From: Alex Williamson <alex.williamson@redhat.com>
To: Alexey Kardashevskiy <aik@ozlabs.ru>
Cc: qemu-devel@nongnu.org, qemu-ppc@nongnu.org,
David Gibson <david@gibson.dropbear.id.au>,
Auger Eric <eric.auger@redhat.com>
Subject: Re: [Qemu-devel] [PATCH qemu v5 1/2] vfio/common: Add 'p2p' property to enable DMA mapping of MMIO regions
Date: Mon, 29 Jan 2018 22:09:48 -0700 [thread overview]
Message-ID: <20180129220948.1dac44d4@w520.home> (raw)

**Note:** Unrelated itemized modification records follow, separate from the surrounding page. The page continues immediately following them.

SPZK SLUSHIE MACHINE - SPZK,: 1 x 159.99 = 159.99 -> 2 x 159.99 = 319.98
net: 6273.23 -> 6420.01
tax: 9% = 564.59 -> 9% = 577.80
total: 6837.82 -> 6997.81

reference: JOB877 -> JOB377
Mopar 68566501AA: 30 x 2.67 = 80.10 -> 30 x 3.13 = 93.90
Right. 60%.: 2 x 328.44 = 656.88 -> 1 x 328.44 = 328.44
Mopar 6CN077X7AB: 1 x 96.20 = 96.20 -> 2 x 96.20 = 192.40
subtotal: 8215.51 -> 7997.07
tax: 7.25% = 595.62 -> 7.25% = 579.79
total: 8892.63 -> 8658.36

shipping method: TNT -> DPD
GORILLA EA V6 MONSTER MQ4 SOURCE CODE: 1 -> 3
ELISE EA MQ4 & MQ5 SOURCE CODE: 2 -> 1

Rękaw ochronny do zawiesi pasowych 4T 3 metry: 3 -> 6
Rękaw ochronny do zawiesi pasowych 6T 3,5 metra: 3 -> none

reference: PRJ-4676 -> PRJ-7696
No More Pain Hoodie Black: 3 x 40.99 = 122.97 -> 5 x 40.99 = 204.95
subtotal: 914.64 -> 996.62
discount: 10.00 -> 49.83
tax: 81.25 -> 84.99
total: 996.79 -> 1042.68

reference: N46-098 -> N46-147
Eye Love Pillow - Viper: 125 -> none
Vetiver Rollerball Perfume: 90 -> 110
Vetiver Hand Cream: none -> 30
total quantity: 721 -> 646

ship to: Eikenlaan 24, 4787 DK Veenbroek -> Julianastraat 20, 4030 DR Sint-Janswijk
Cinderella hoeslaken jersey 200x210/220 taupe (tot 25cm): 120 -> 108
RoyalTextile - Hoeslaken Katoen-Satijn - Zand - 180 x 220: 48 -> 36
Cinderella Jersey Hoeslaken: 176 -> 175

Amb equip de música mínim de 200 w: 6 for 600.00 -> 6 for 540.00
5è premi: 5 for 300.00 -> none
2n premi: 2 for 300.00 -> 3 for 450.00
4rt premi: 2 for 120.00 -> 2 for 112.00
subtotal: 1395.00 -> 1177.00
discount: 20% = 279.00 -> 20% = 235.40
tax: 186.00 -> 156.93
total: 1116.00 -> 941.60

In-Reply-To: <20180130035527.47336-2-aik@ozlabs.ru>
On Tue, 30 Jan 2018 14:55:26 +1100
Alexey Kardashevskiy <aik@ozlabs.ru> wrote:
> At the moment we map all RAM memory regions for possible DMA including
> MMIO regions of passed through device as this might be used for P2P PCI.
> However if DMA map fails for whatever reason, we fail and exit QEMU.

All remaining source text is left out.